Ein Mann verweigerte seiner geschiedenen Ehefrau die Zahlung von nachehelichem Unterhalt mit der Begründung, diese lebe bereits länger als drei Jahre mit einem anderen Mann zusammen. Demgegenüber wandte die Frau ein, ein eheähnliches Verhältnis läge schon deshalb nicht vor, weil ihr Partner noch eine eigene Wohnung in einer anderen Stadt habe, wo er sich unter der Woche zur Ausübung seines Berufs und zur Absolvierung eines Aufbaustudiums aufhalte. Gleichwohl ging das Oberlandesgericht vom Vorliegen
eines eheähnlichen Verhältnisses aus mit der Folge, dass der geschiedenen Ehefrau kein Unterhaltsanspruch mehr zustand (§ 1579 Ziffer 7 BGB).

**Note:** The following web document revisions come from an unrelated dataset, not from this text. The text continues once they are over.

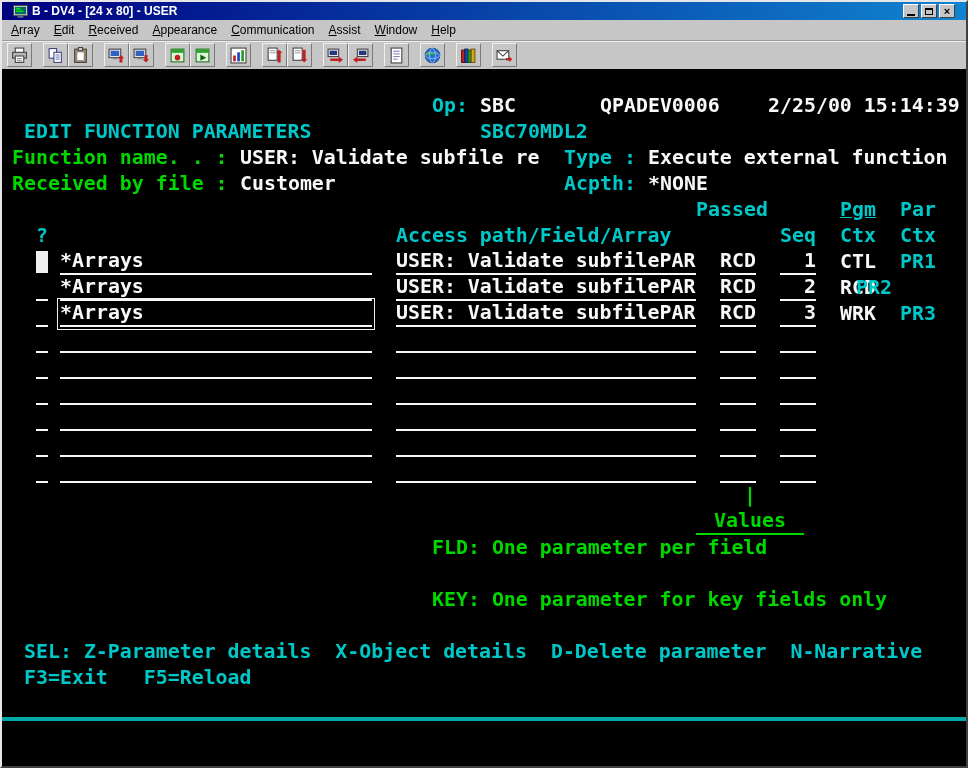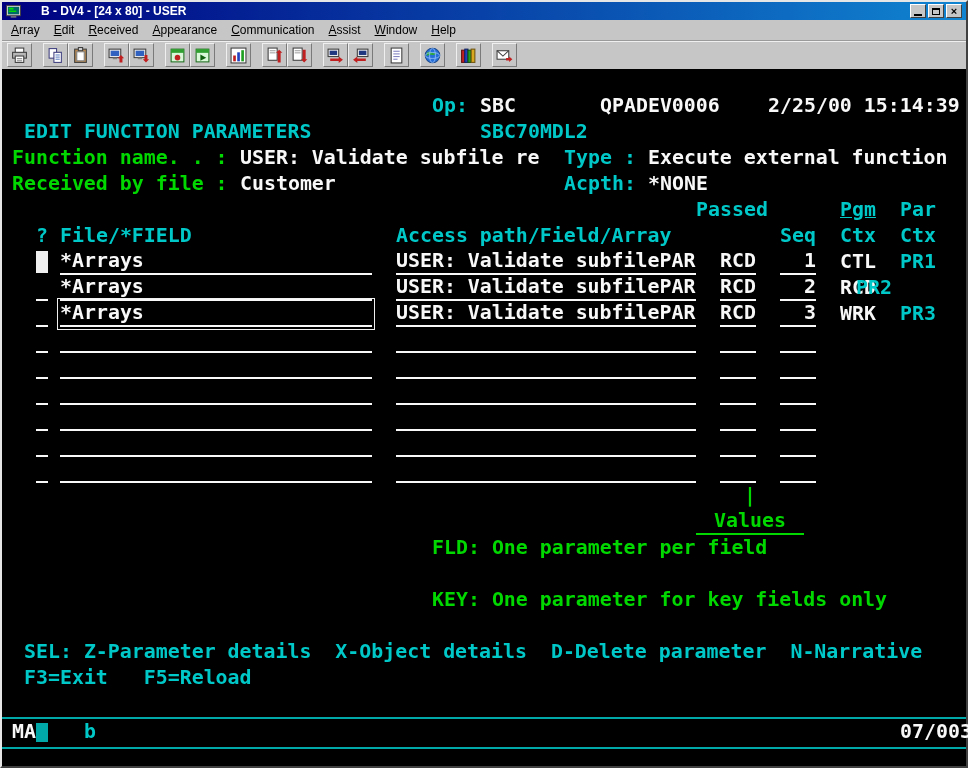--- a/index.html
+++ b/index.html
@@ -1,21 +1,21 @@
 <!DOCTYPE html>
 <html><head>
 <meta charset="utf-8">
 <style>
   html,body{margin:0;padding:0;}
   body{width:968px;height:768px;background:#000;font-family:"Liberation Sans",sans-serif;overflow:hidden;}
   .window{width:968px;height:768px;box-sizing:border-box;display:flex;flex-direction:column;
           background:#c6c6c6;border:2px solid;border-color:#e6e6e6 #404040 #404040 #e6e6e6;}
   
   .titlebar{flex:0 0 18px;height:18px;background:linear-gradient(90deg,#000080,#1084d0);
-            display:flex;align-items:center;padding:0 4px;gap:20px;}
+            display:flex;align-items:center;padding:0 11px;gap:4px;}
   .app-icon{width:15px;height:15px;display:inline-flex;}
   .app-icon svg{width:15px;height:15px;}
   .title-text{color:#fff;font-weight:bold;font-size:12px;flex:1;white-space:nowrap;overflow:hidden;}
   .win-controls{display:flex;gap:2px;}
   .wbtn{width:16px;height:14px;background:#c6c6c6;border:1px solid;border-color:#fff #404040 #404040 #fff;
         padding:0;display:flex;align-items:center;justify-content:center;cursor:default;}
   .g-min{width:8px;height:2px;background:#000;margin-top:7px;}
   .g-max{width:8px;height:7px;border:1px solid #000;border-top-width:2px;box-sizing:border-box;}
   .g-close{font-weight:bold;font-size:11px;line-height:10px;color:#000;}
   
@@ -251,21 +251,20 @@
       <span class="seg teal" style="left: 562px; top: 76px;">Type :</span>
       <span class="seg white" style="left: 646px; top: 76px;">Execute external function</span>
       <span class="seg green" style="left: 10px; top: 102px;">Received by file :</span>
       <span class="seg white" style="left: 238px; top: 102px;">Customer</span>
       <span class="seg teal" style="left: 562px; top: 102px;">Acpth:</span>
       <span class="seg white" style="left: 646px; top: 102px;">*NONE</span>
       <span class="seg teal" style="left: 694px; top: 128px;">Passed</span>
       <span class="seg teal" style="left: 838px; top: 128px; text-decoration: underline;">Pgm</span>
       <span class="seg teal" style="left: 898px; top: 128px;">Par</span>
       <span class="seg teal" style="left: 34px; top: 154px;">?</span>
-      <span class="seg teal" style="left: 58px; top: 154px;">File/*FIELD</span>
       <span class="seg teal" style="left: 394px; top: 154px;">Access path/Field/Array</span>
       <span class="seg teal" style="left: 778px; top: 154px;">Seq</span>
       <span class="seg teal" style="left: 838px; top: 154px;">Ctx</span>
       <span class="seg teal" style="left: 898px; top: 154px;">Ctx</span>
       <span class="seg white field cursor" style="left: 34px; top: 180px; width: 12px;"></span>
       <span class="seg white field underline" style="left: 58px; top: 180px; width: 312px;">*Arrays</span>
       <span class="seg white field underline" style="left: 394px; top: 180px; width: 300px;">USER: Validate subfilePAR</span>
       <span class="seg white field underline" style="left: 718px; top: 180px; width: 36px;">RCD</span>
       <span class="seg white field underline" style="left: 778px; top: 180px; width: 36px; text-align: right;">1</span>
       <span class="seg white" style="left: 838px; top: 180px;">CTL</span>
@@ -317,22 +316,16 @@
       <span class="seg green" style="left: 742px; top: 414px;">|</span>
       <span class="seg green field underline" style="left: 694px; top: 440px; width: 108px; text-align: center;">Values</span>
       <span class="seg green" style="left: 430px; top: 466px;">FLD: One parameter per field</span>
       <span class="seg green" style="left: 430px; top: 518px;">KEY: One parameter for key fields only</span>
       <span class="seg teal" style="left: 22px; top: 570px;">SEL: Z-Parameter details  X-Object details  D-Delete parameter  N-Narrative</span>
       <span class="seg teal" style="left: 22px; top: 596px;">F3=Exit   F5=Reload</span>
     </div>
 
   <div class="oia">
     <div class="oia-sep"></div>
-    <div class="oia-row">
-      <span class="oia-sys">MA</span>
-      <span class="oia-block"></span>
-      <span class="oia-shift">b</span>
-      <span class="oia-pos">07/003</span>
-    </div>
     <div class="oia-sep"></div>
   </div>
 
 </div>
 
 </body></html>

Die Annahme einer Verwirkung des Unterhaltsanspruchs scheiterte nicht daran, dass der neue Partner eine eigene Wohnung in einer anderen Stadt hatte und sich dort während der Woche selbst versorgte. Auch längere, berufsbedingte Auslandsaufenthalte stehen dem nicht entgegen. Denn auch zwischen Eheleuten gibt es Beziehungen, in denen ein Ehepartner berufsbedingt sehr häufig von der Familie getrennt ist. Vielmehr reichten im vorliegenden Fall für das Gericht folgende Indizien für die Annahme eines eheähnlichen Verhältnisses aus: Verbringen der Freizeit mit der geschiedenen Ehefrau und deren Kindern, regelmäßige gemeinsame Urlaube, gemeinsames Verbringen der Wochenenden und des Heiligen Abends, Erscheinen in der Todesanzeige der Großmutter der geschiedenen Ehefrau.